September 24, 2011

We the People

The documents upon which our country is founded, and of which we are most proud, were banned reading in their day, or at least, they should have been under the laws of the time.  Every phrase that Thomas Jefferson penned in the American colonists' declaration of independence was treasonous, as was the act of drawing up a constitution, forming a government in direct opposition to the monarchy to which every man in the room had once sworn loyalty.  These were dangerous, seditious documents, and though they contained no lovers in flagrante delicto or boy wizards waving sticks in the air and shouting fake Latin, they were every bit as distasteful to some readers as explicit sexual narratives and magic-laden fantasy fiction are to many readers today.

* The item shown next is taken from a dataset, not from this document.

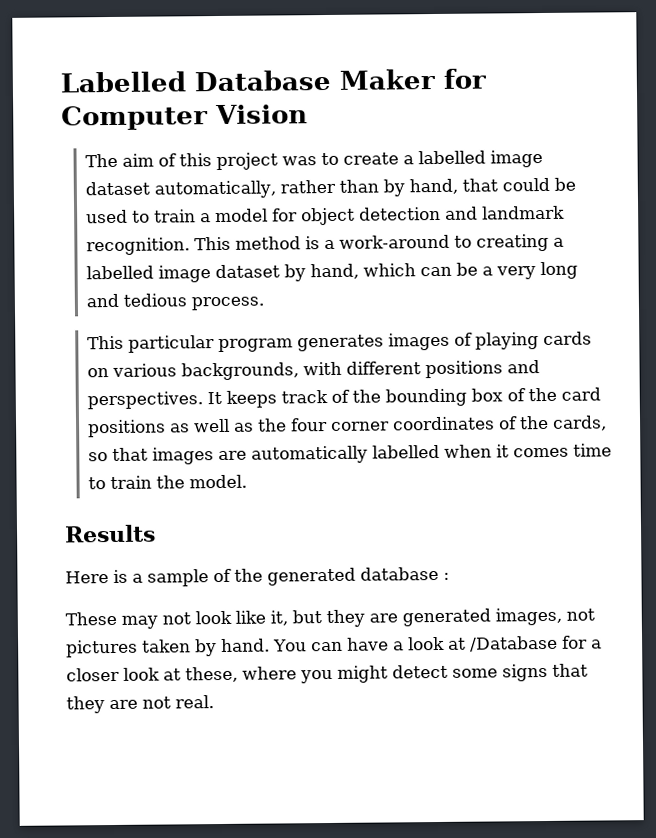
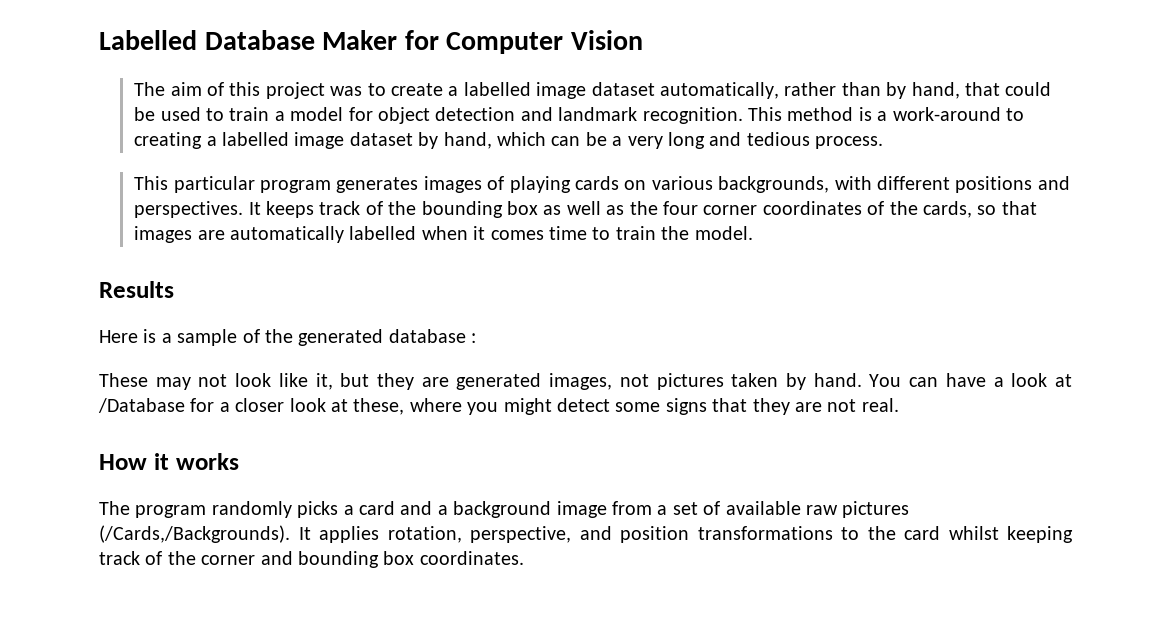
[506,387,601,402] [87,419,166,438] of the card positions -> (538, 208) none
(214, 702) none -> [99,453,239,470] [99,501,910,518] [99,525,1073,543] [99,551,524,568] // How it works // The program randomly picks a card and a background image from a set of available raw pictures (/Cards,/Backgrounds). It applies rotation, perspective, and position transformations to the card whilst keeping track of the corner and bounding box coordinates.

This is Banned Books Week, and it calls up a torturously complex subject in our society--how we respond to those with whom we disagree.  The principles of democracy are already an exhaustively preached sermon in American life, and especially in American politics, but all bets seem to be off when certain subjects are broached in our reading material, particularly in books aimed at our children.  The subject of banned and challenged books is one about which I feel very strongly, not least because I used to be such an ardent supporter of censorship.  As a proudly self-proclaimed Fundamentalist Pentecostal, I actually took a white-out pen to my novels, denuding them of anything that I found morally objectionable.  Of course, I had to survive the first, unsanitized reading in order to do so, but I've always been an avid re-reader of good books, and I didn't want to be faced with the foul language I was expurgating more than once.

The story of my journey from vigilante censor to champion of "radical activist librarians" is a long one, but the upshot is simple.  I've decided that intellectual freedom, rather than suppression, is the only true solution to a host of humanity's ills.  I have a toddler, and there are many things in this world to which I do not want her exposed until she is emotionally ready--and a few to which I profoundly hope she will never be exposed at all!  But in my mind, the process of helping her develop, mature, and acquire the skills to make good choices for herself about what she reads, is simply parenting.  No doubt I will fail at times.  Nevertheless, I consider censorship no solution to anyone's problems, not to mention an excellent way to someday find yourself or your descendants burning books.

Follow this link to see a list of books banned or challenged from May 2010 to May 2011 at the American Library Association's website.

1 comment:

  1. What a journey you've made! And a fascinating perspective too on the Constitution. Choosing intellectual freedom and passing that on to your child is a very powerful statement to make and I applaud you for it.